The second installation "WHAT THE FLOCK" was inspired by mass customization using a series of small-scale, interactive, flat-pack design elements which were given to participants at the conference allowing them to create various usable and ornamental objects. Over the duration of the conference, their interactions created an emergent 'flock' of design pieces on display communicating demographic traits. "WHAT THE FLOCK" builds on the idea of open-source design with user-generated content and contained embedded knowledge where folds accommodated various predetermined configurations.

"Our design was intended to be highly interactive, encouraging participants to be very hands-on by folding the hanging envelope piece and then deciding where their design would fit along the spectrum before placing it among the other hanging pieces," explained architecture student Caitlin Tangeman, who worked on the "WHAT THE FLOCK" installation. "It also encouraged communication between attendees, since they often collaborated to figure out, how the piece worked. The final result of installation was heavily reliant on the participation of the Big Omaha attendees."

The third design, "CAN YOU SEE ME COW?" incorporated a creative use of camouflage.

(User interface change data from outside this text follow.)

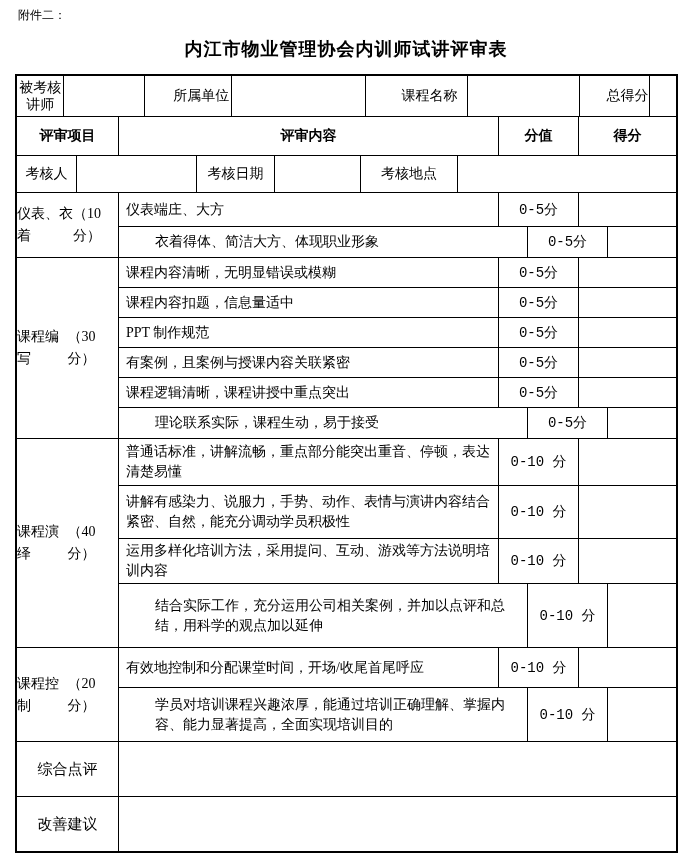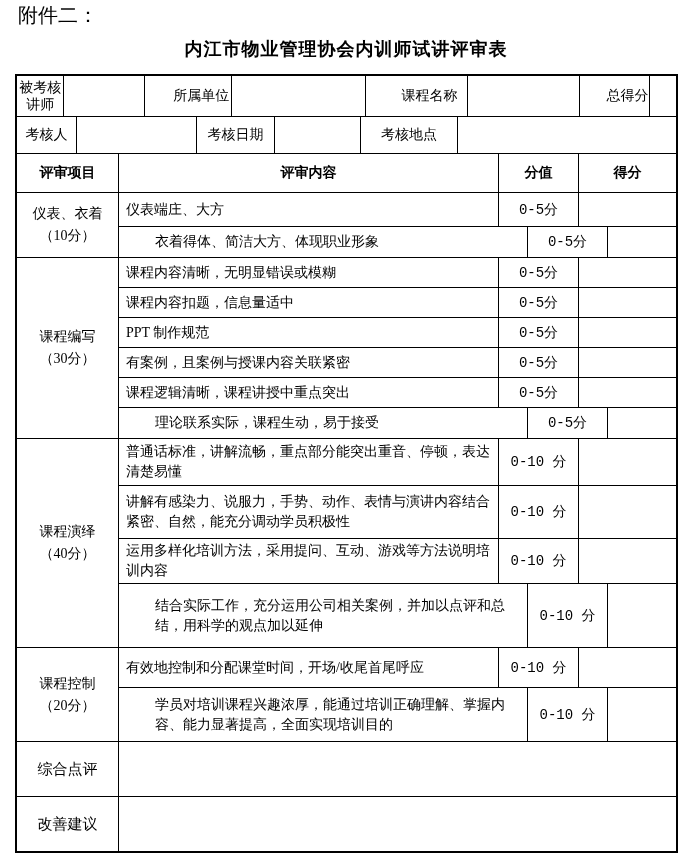"附件二：" .attachment { font-size: 20px -> 12px }
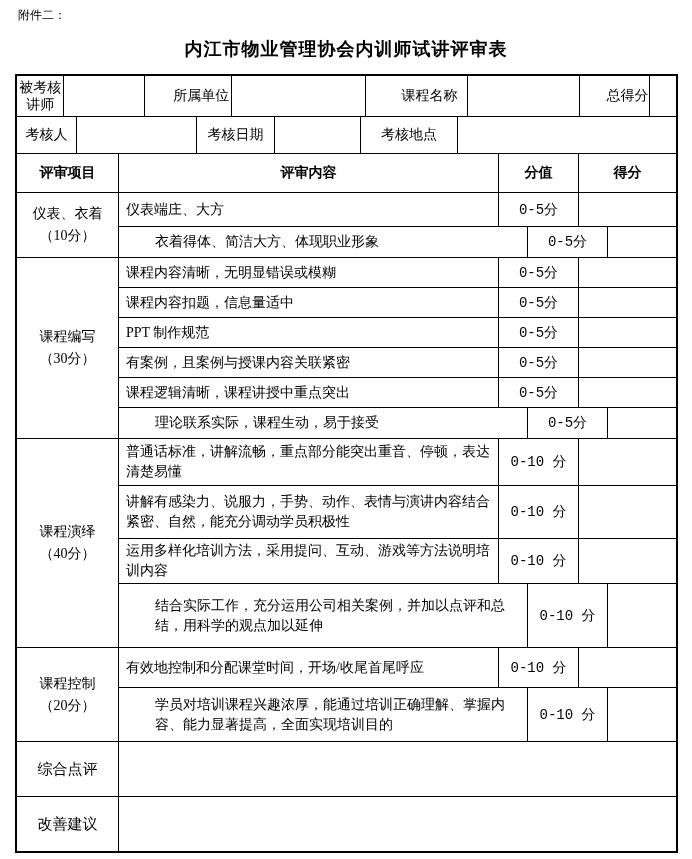"考核人" div.tr { order: before "评审项目" -> after "评审项目" }
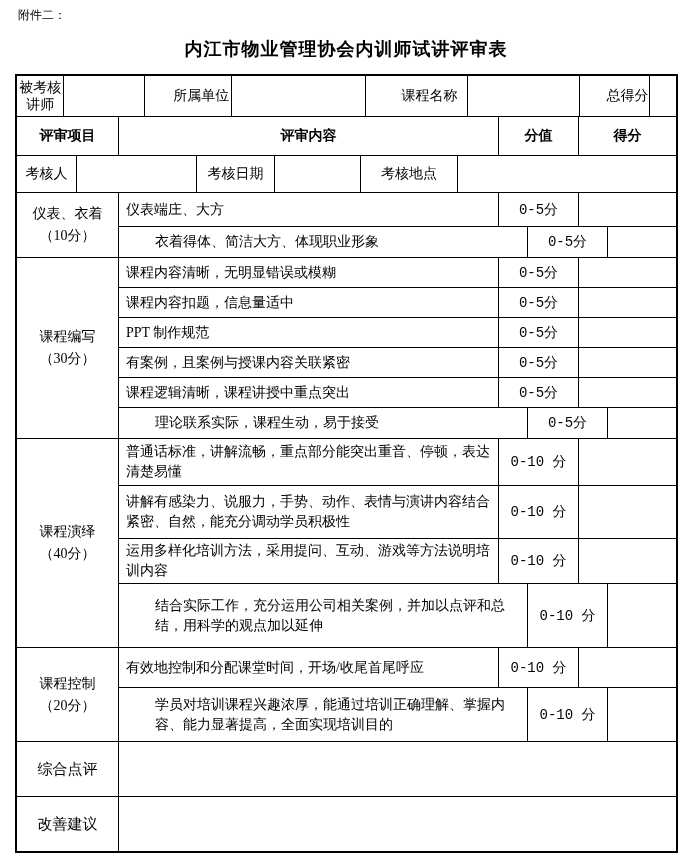"仪表、衣着" .sec-label { flex-direction: column -> none }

By definition, camouflage is the act of hiding or disguising the presence of a person, animal or object by means of painting or coloring in order to blend in with its surroundings. "CAN YOU SEE ME COW?" is an exploration of techniques of razzle dazzle, a camouflage technique commonly employed by the military and automobile industries. The installation creates surface distortion through optical illusions and hidden imagery while engaging and encouraging the audience to become a part of the artificially created surroundings.

These installations were the talk of the conference spurring conversation and enticing attendee interaction and participation.

Tangeman recalls the reactions her "WHAT THE FLOCK" installation received, "It was really interesting to see how people think and react differently to the same object and set of instructions. Some people read directions and tried to follow them as closely as possible, thinking it through carefully first, while others simply started folding and playing with the envelope to understand it, making it fit their own interpretation of the installation. It really emphasized the difference between "thinkers" and "makers" in a way we hadn't anticipated."

"Attendees were highly engaged with the students at the conference and were very impressed with the installations," remarked Kelly. "The Big Omaha staff was extremely happy with the final pieces installed by students remarking on the level of craft and concept."